• Activity
Should a line below contain the word "discount", report it.

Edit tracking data
-- Opening Marker --
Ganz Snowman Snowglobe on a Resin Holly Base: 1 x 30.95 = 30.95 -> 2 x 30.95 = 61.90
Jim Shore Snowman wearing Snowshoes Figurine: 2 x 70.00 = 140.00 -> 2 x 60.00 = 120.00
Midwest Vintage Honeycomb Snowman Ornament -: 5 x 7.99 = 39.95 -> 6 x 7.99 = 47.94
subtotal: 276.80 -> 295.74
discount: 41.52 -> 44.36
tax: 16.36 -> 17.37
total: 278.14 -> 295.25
-- Closing Marker --
-- Opening Marker --
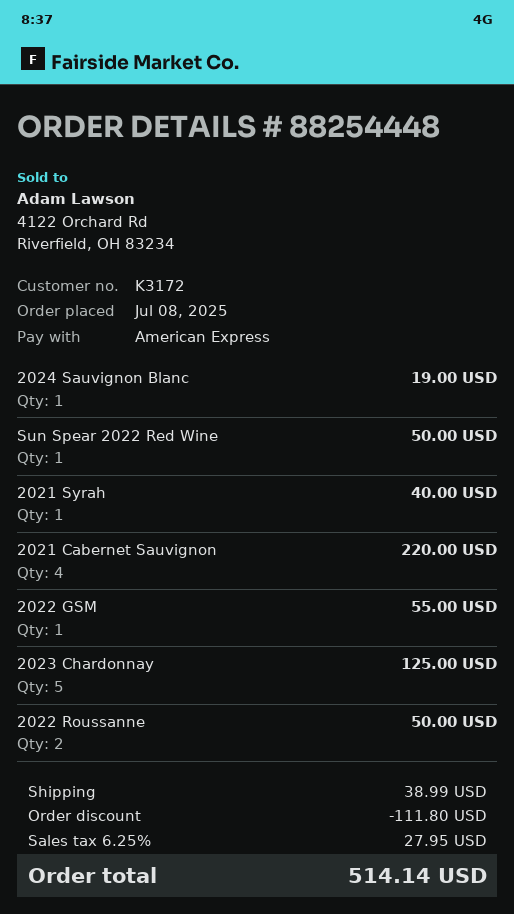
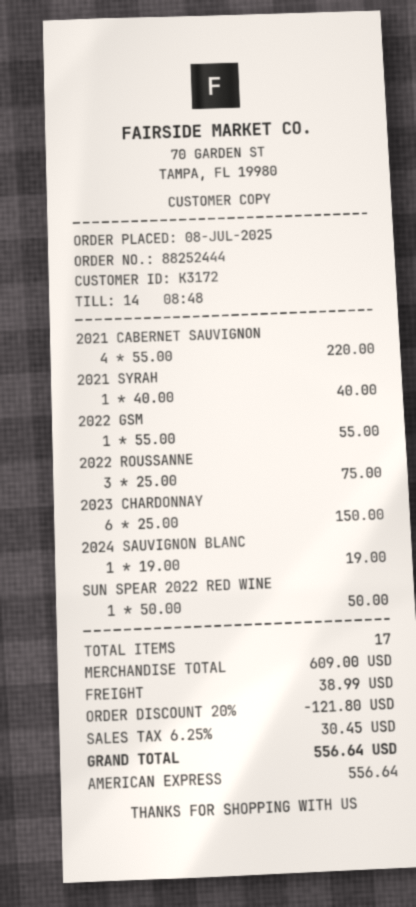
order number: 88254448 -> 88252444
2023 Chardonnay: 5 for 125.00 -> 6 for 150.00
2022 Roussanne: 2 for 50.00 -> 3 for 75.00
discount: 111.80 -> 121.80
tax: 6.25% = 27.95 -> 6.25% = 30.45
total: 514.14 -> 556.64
-- Closing Marker --
• Exercise answer
discount: 41.52 -> 44.36
discount: 111.80 -> 121.80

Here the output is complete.